Compound interest is computed on both the principal and the interest earned. If you invest the $1,000 in a bond that earns 12% interest compounded monthly, in the first month it will earn 1% (1/12 of 12%), or $10. Now you have $1,010, which will earn 1% interest in the following month, only now the earnings will be $10.10.
At the end of the third month, you'll earn 1% interest on $1,020.10 ($1,000 plus $10 plus $10.10), and so on. By the end of the year, you'll have $1,126.83, or $6.83 more than you would earn if you loaned out the money at the same rate but at simple interest.
A matter of time
An additional $6.83 doesn't sound like much, but things change over time. After 10 years at 12% simple interest, your $1,000 would be worth $2,200, which is the original $1,000 plus 12% or $120, multiplied by 10 years. At 12% interest compounded monthly for 10 years, your $1,000 would be worth $3,300, or half again as much as it would without monthly compounding. After 30 years, you $1,000 would be worth $35,950!
Rate of return
Since after 10 years your $1,000 would be worth $3,300 at 12% interest compounded monthly, it would have earned $2,300. At 6%, after 10 years the $1,000 would be worth $1,819, earning only $819 rather than $2,300.

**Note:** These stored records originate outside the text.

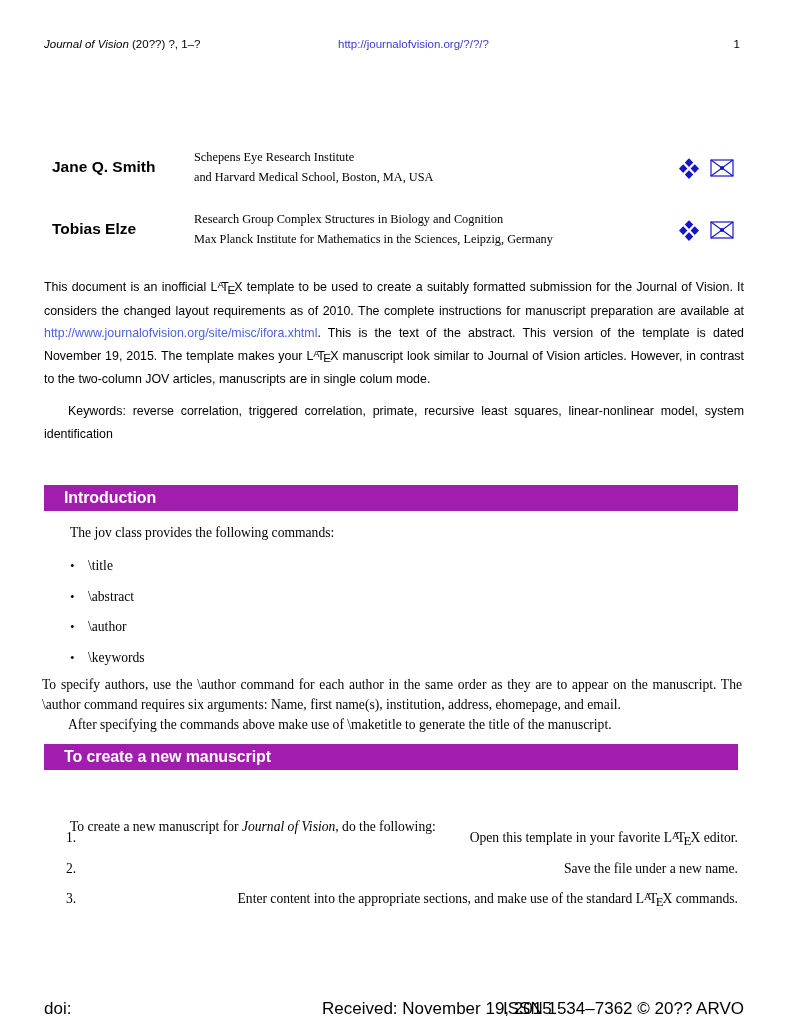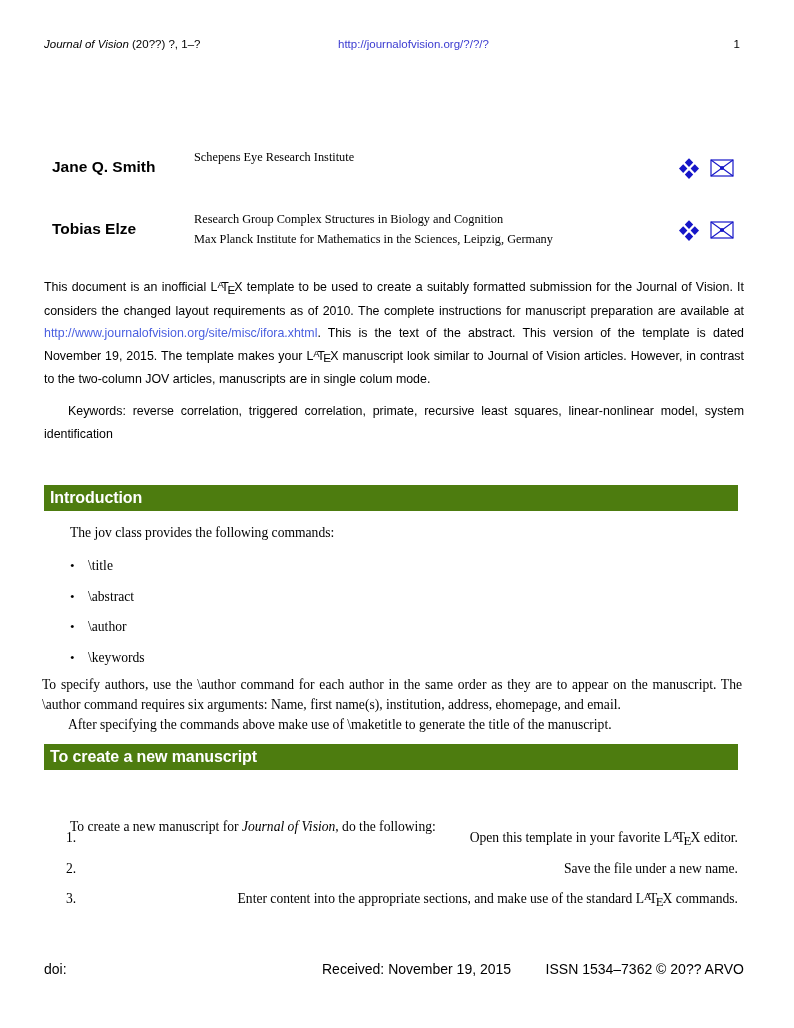"and Harvard Medical School, Boston," div { html: none -> <div>and Harvard Medical School, Boston, MA, USA</div> }
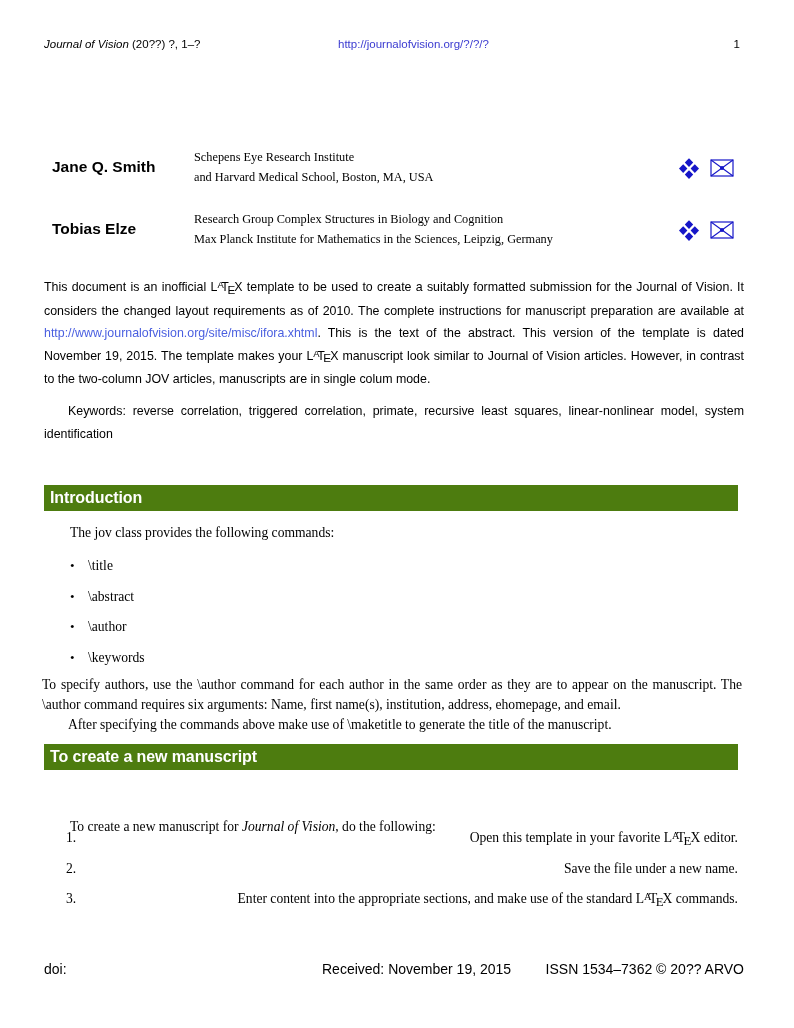"Introduction" .sec-bar { background: #4d7c0f -> #a21caf; padding-left: 6px -> 20px }
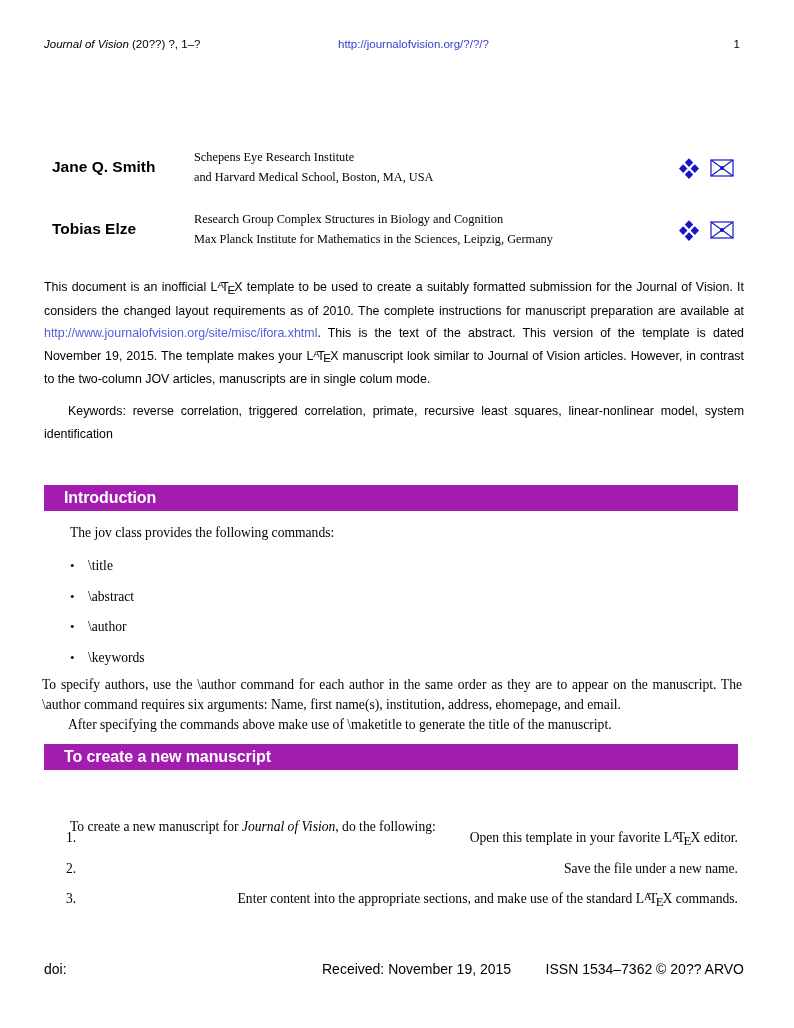"doi:" .footer { font-size: 14px -> 17px; top: 960px -> 1000px }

Now suppose the $1,000 came from your net wages. If you're in a 25% income tax bracket, you earned $1,333 to get $1,000 after taxes were withheld. But what if you could have invested the entire $1,333 for 10 years? Then you will have an additional $1,100.
The above examples suggest the following ways to use compounding to increase your earnings:
• Start saving and investing now. Time is your most powerful multiplier.
• Shop for the best rates of return, consistent with your risk tolerance.
• Set up your investments to automatically reinvest interest and dividends earned.
• Use tax-deferred programs like IRAs and 401(k) plans to the fullest possible extent.